### [Task to complete]
Every record below should be repeated exactly. Omit the pictures.
════════════════
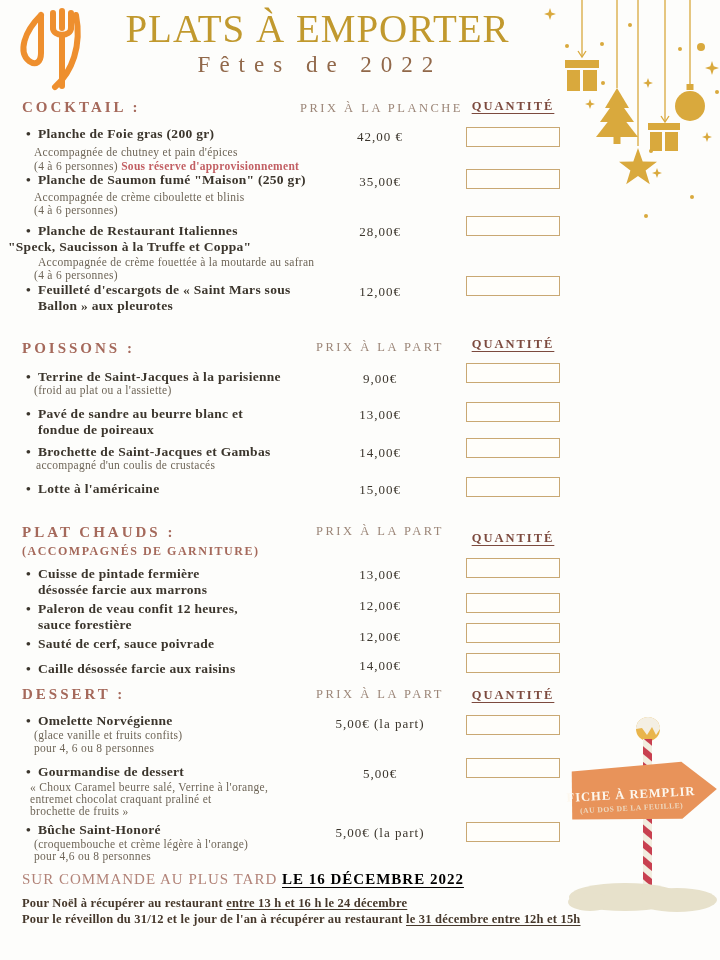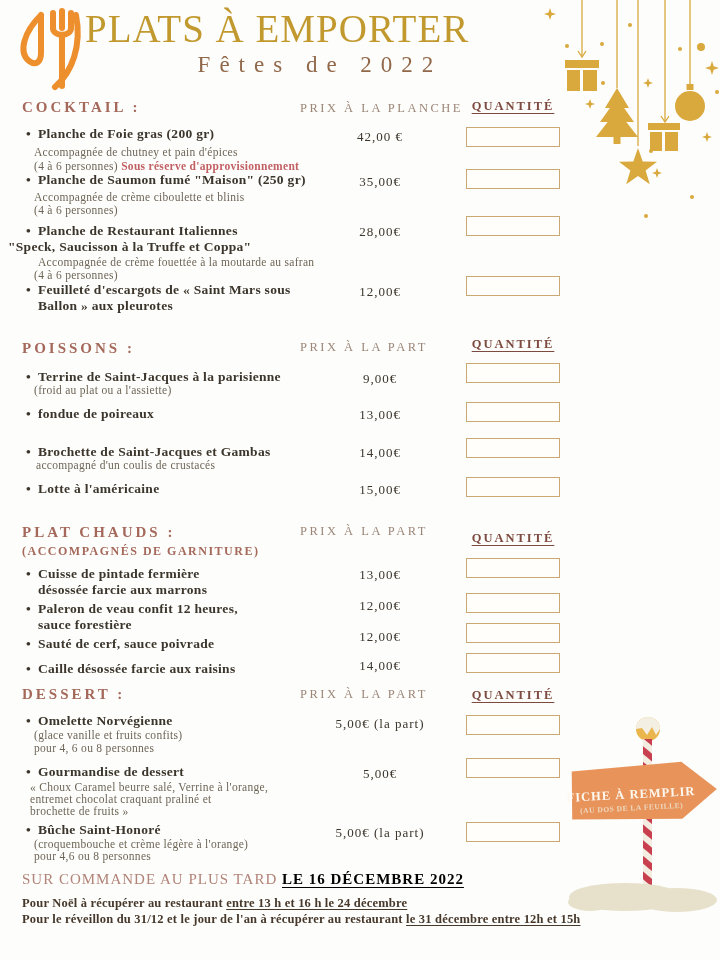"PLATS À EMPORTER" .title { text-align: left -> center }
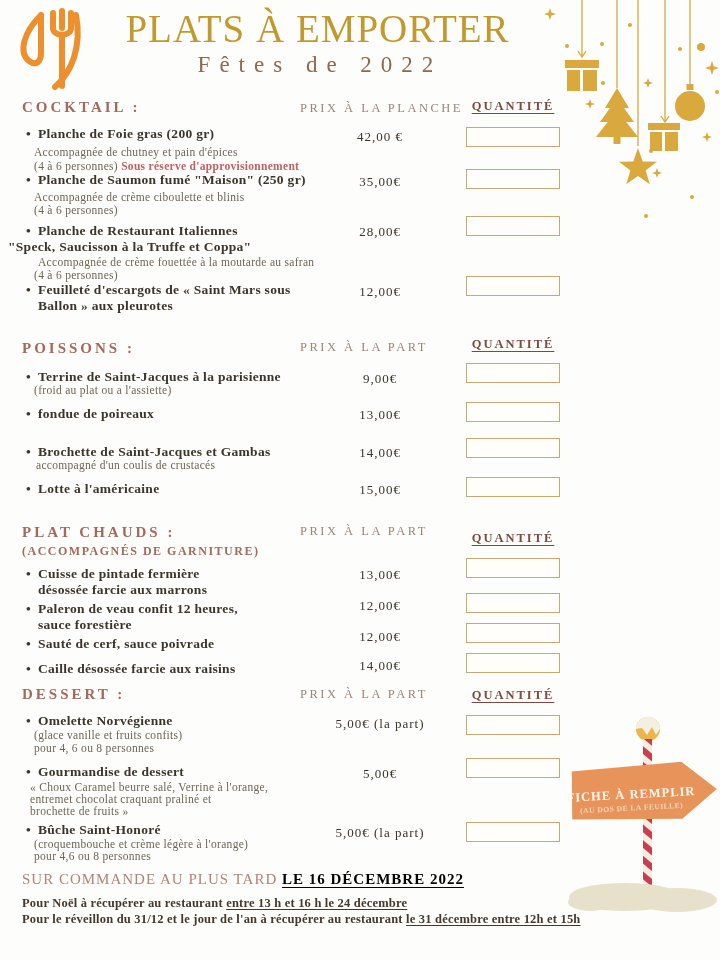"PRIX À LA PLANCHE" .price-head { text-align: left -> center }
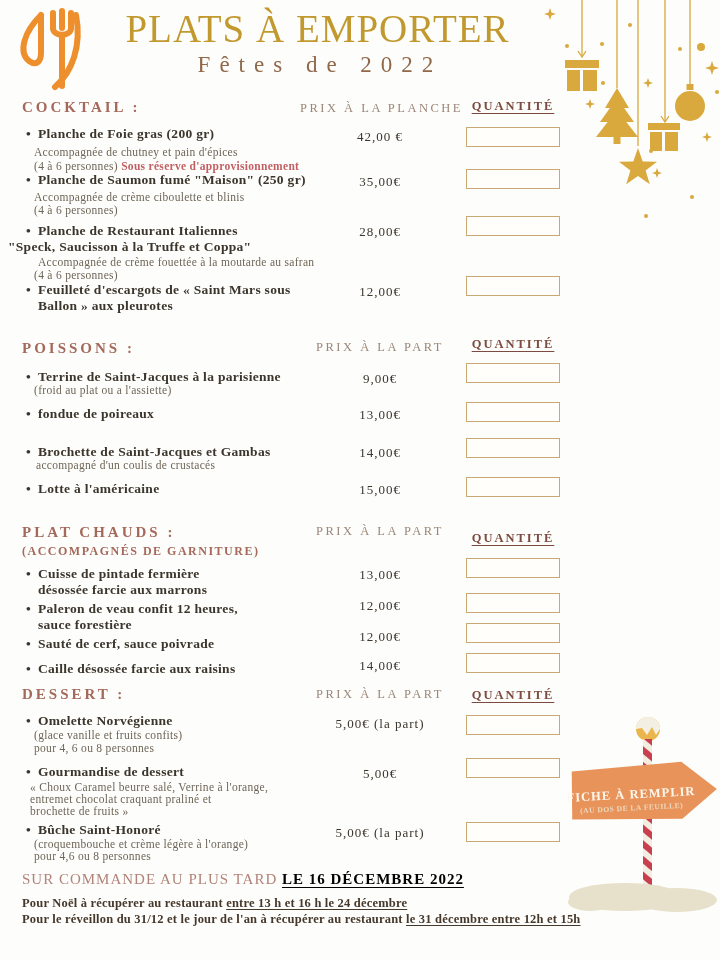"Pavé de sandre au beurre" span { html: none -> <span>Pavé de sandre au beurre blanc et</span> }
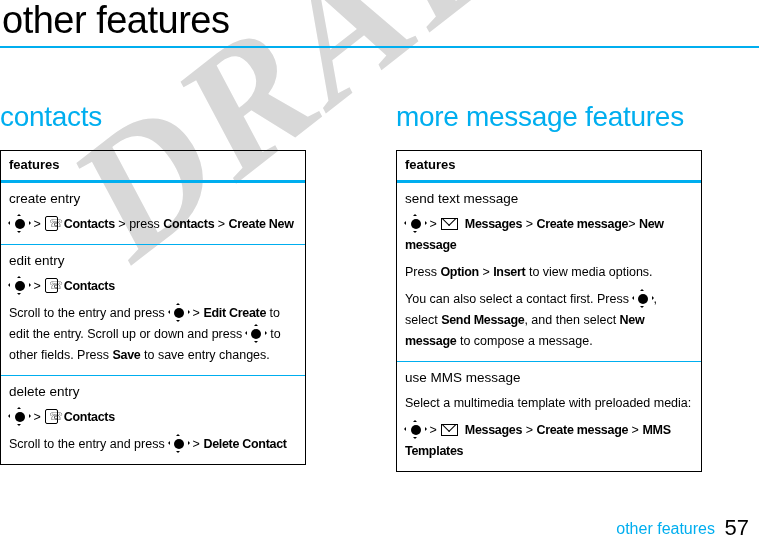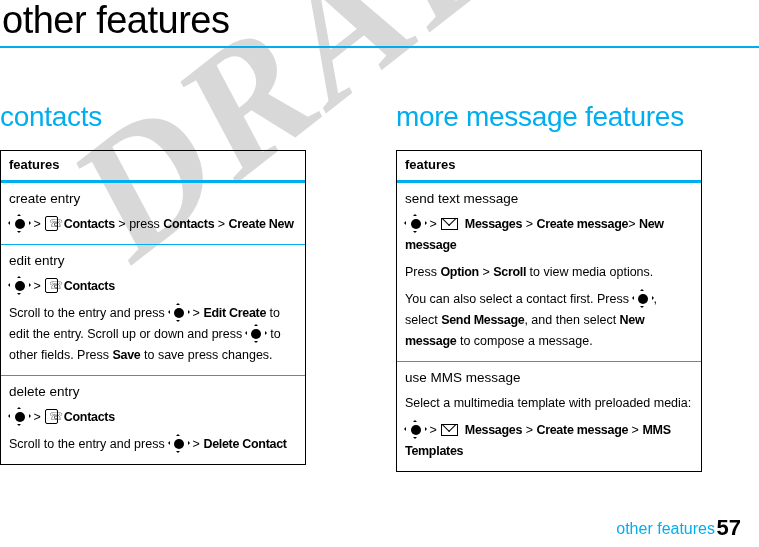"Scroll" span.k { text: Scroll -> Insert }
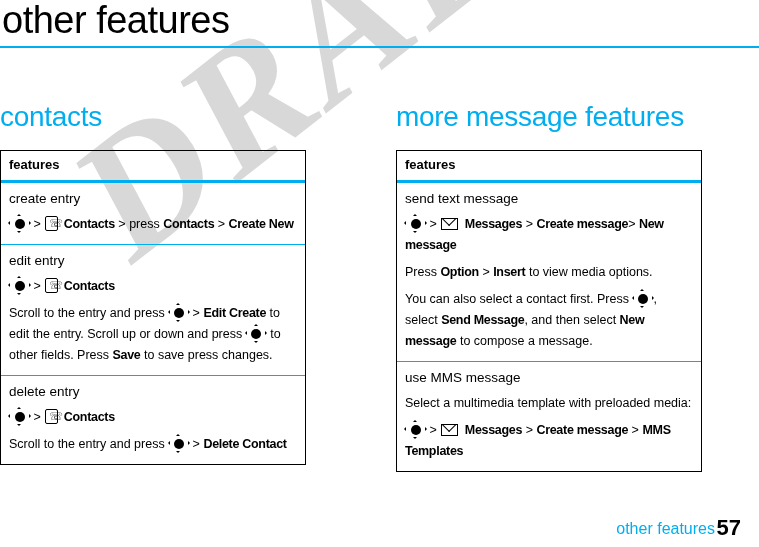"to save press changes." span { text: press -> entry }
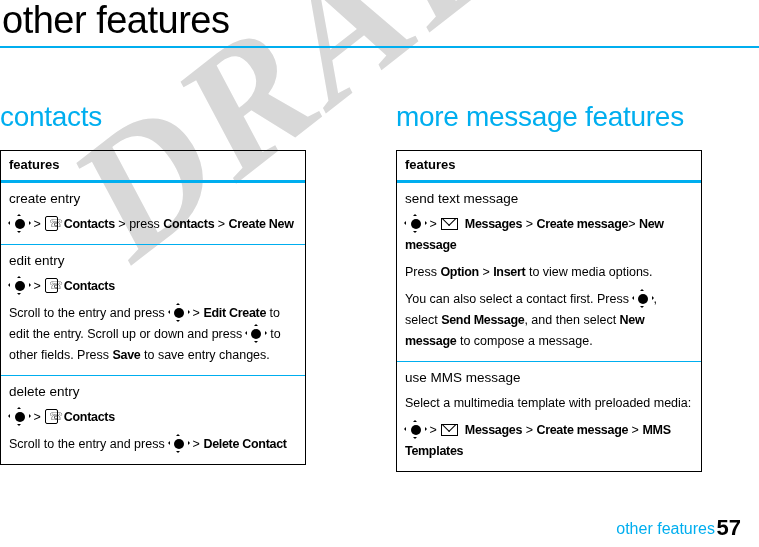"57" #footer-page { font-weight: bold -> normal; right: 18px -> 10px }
════════════════
### [Answer section]
"PLATS À EMPORTER" .title { text-align: left -> center }
"PRIX À LA PLANCHE" .price-head { text-align: left -> center }
"Pavé de sandre au beurre" span { html: none -> <span>Pavé de sandre au beurre blanc et</span> }
"Scroll" span.k { text: Scroll -> Insert }
"to save press changes." span { text: press -> entry }
"57" #footer-page { font-weight: bold -> normal; right: 18px -> 10px }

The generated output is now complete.